MlopsHow-ToBeginner · 3 min read

How to Use Gaussian Mixture Model in Python with sklearn

Use GaussianMixture from sklearn.mixture to fit a Gaussian Mixture Model by creating an instance, calling fit() on your data, and then using predict() to get cluster labels or score_samples() for probabilities. This model helps to find groups in data assuming each group follows a Gaussian distribution.

📐

Syntax

The main class to use is GaussianMixture from sklearn.mixture. You create a model by specifying the number of components (clusters) and other optional parameters. Then, you fit the model to your data using fit(). After fitting, use predict() to assign cluster labels or score_samples() to get the likelihood of each point.

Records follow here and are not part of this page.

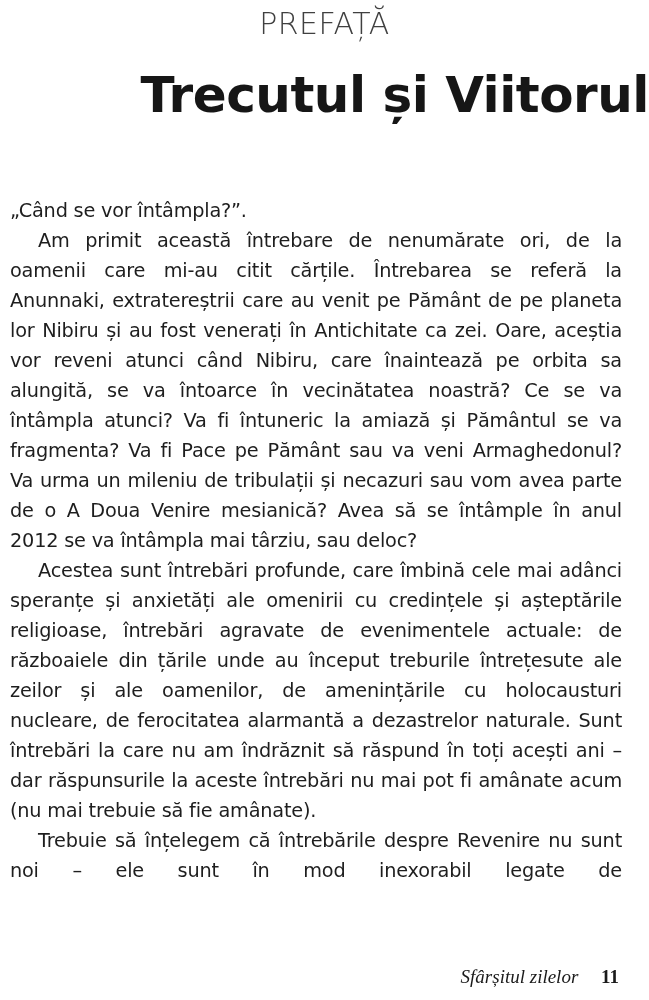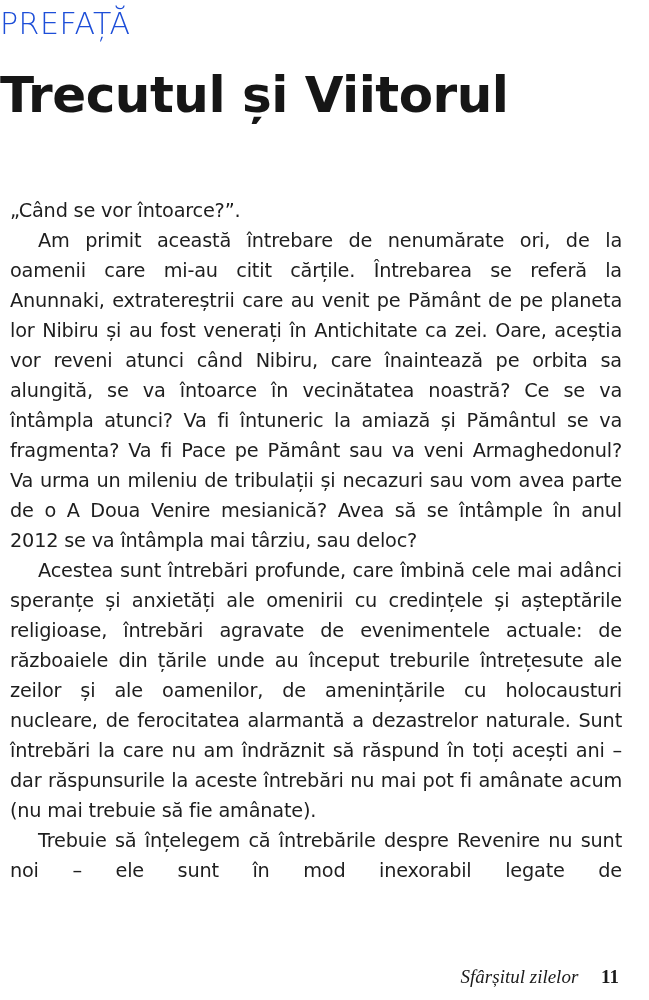--- a/index.html
+++ b/index.html
@@ -19,33 +19,33 @@
       position: absolute;
       left: 0; top: 0;
       width: 649px;
       height: 1000px;
     }
     .kicker {
       position: absolute;
       top: 6px;
       left: 0;
       width: 100%;
-      text-align: left;
+      text-align: center;
       font-family: "DejaVu Sans", sans-serif;
       font-weight: 300;
       font-size: 30px;
       letter-spacing: 0.5px;
-      color: #1d4ed8;
+      color: #404040;
     }
     .title {
       position: absolute;
       top: 66px;
       left: 0;
       width: 100%;
-      text-align: left;
+      text-align: right;
       font-family: "DejaVu Sans", sans-serif;
       font-weight: bold;
       font-size: 50px;
       letter-spacing: -0.5px;
       color: #161616;
     }
     .body-text {
       position: absolute;
       top: 196px;
       left: 10px;
@@ -82,21 +82,21 @@
     }
   </style>
 </head>
 <body>
 
 <div class="page">
   <div class="kicker">PREFAȚĂ</div>
   <div class="title">Trecutul și Viitorul</div>
 
   <div class="body-text">
-    <p>„Când se vor întoarce?”.</p>
+    <p>„Când se vor întâmpla?”.</p>
     <p class="indent">Am primit această întrebare de nenumărate ori, de la oamenii care mi-au citit cărțile. Întrebarea se referă la Anunnaki, extratereștrii care au venit pe Pământ de pe planeta lor Nibiru și au fost venerați în Antichitate ca zei. Oare, aceștia vor reveni atunci când Nibiru, care înaintează pe orbita sa alungită, se va întoarce în vecinătatea noastră? Ce se va întâmpla atunci? Va fi întuneric la amiază și Pământul se va fragmenta? Va fi Pace pe Pământ sau va veni Armaghedonul? Va urma un mileniu de tribulații și necazuri sau vom avea parte de o A Doua Venire mesianică? Avea să se întâmple în anul 2012 se va întâmpla mai târziu, sau deloc?</p>
     <p class="indent">Acestea sunt întrebări profunde, care îmbină cele mai adânci speranțe și anxietăți ale omenirii cu credințele și așteptările religioase, întrebări agravate de evenimentele actuale: de războaiele din țările unde au început treburile întrețesute ale zeilor și ale oamenilor, de amenințările cu holocausturi nucleare, de ferocitatea alarmantă a dezastrelor naturale. Sunt întrebări la care nu am îndrăznit să răspund în toți acești ani – dar răspunsurile la aceste întrebări nu mai pot fi amânate acum (nu mai trebuie să fie amânate).</p>
     <p class="indent" style="text-align-last: justify;">Trebuie să înțelegem că întrebările despre Revenire nu sunt noi – ele sunt în mod inexorabil legate de</p>
   </div>
 
   <div class="footer">
     <span class="book-title">Sfârșitul zilelor</span>
     <span class="page-num">11</span>
   </div>
 </div>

n_components: Number of Gaussian clusters to find.
covariance_type: Shape of covariance matrices ('full', 'tied', 'diag', 'spherical').
fit(X): Fits the model to data X.
predict(X): Predicts cluster labels for X.
score_samples(X): Returns log probabilities of each sample.

python

from sklearn.mixture import GaussianMixture

gmm = GaussianMixture(n_components=3, covariance_type='full')
gmm.fit(X)  # X is your data array
labels = gmm.predict(X)
probabilities = gmm.score_samples(X)

💻

Example

This example shows how to create synthetic data with 3 clusters, fit a Gaussian Mixture Model, and predict cluster labels.

python

import numpy as np
from sklearn.mixture import GaussianMixture
import matplotlib.pyplot as plt

# Create synthetic data with 3 clusters
np.random.seed(0)
X1 = np.random.normal(0, 1, (100, 2))
X2 = np.random.normal(5, 1, (100, 2))
X3 = np.random.normal(-5, 1, (100, 2))
X = np.vstack([X1, X2, X3])

# Fit Gaussian Mixture Model
gmm = GaussianMixture(n_components=3, covariance_type='full', random_state=0)
gmm.fit(X)
labels = gmm.predict(X)

# Plot results
plt.scatter(X[:, 0], X[:, 1], c=labels, cmap='viridis', s=30)
plt.title('Gaussian Mixture Model Clustering')
plt.xlabel('Feature 1')
plt.ylabel('Feature 2')
plt.show()

Output

A scatter plot showing three distinct clusters colored differently based on GMM predicted labels.

⚠️

Common Pitfalls

Not scaling data can cause poor clustering because GMM assumes Gaussian distributions.
Choosing wrong n_components leads to underfitting or overfitting clusters.
Using predict() before fit() causes errors.
Ignoring covariance type can reduce model accuracy; 'full' is most flexible but slower.

python

from sklearn.mixture import GaussianMixture
import numpy as np

X = np.random.rand(100, 2)

gmm = GaussianMixture(n_components=2)

# Wrong: predict before fit
try:
    gmm.predict(X)
except Exception as e:
    print(f'Error: {e}')

# Right: fit before predict
gmm.fit(X)
labels = gmm.predict(X)
print('Labels:', labels[:5])

Output

Error: This GaussianMixture instance is not fitted yet. Call 'fit' with appropriate arguments before using this estimator. Labels: [1 0 1 1 1]

📊

Quick Reference

Parameter / Method	Description
n_components	Number of Gaussian clusters to fit
covariance_type	Shape of covariance matrices: 'full', 'tied', 'diag', 'spherical'
fit(X)	Fit the model to data X
predict(X)	Predict cluster labels for data X
score_samples(X)	Log probability of each sample under the model
means_	Array of cluster centers after fitting
covariances_	Covariance matrices of clusters after fitting

✅

Key Takeaways

Use sklearn's GaussianMixture to model data as a mix of Gaussian clusters.

Always fit the model with fit() before predicting cluster labels.

Choose the number of components carefully to balance underfitting and overfitting.

Scaling data can improve model performance since GMM assumes Gaussian distributions.

Use 'full' covariance type for flexibility unless speed is critical.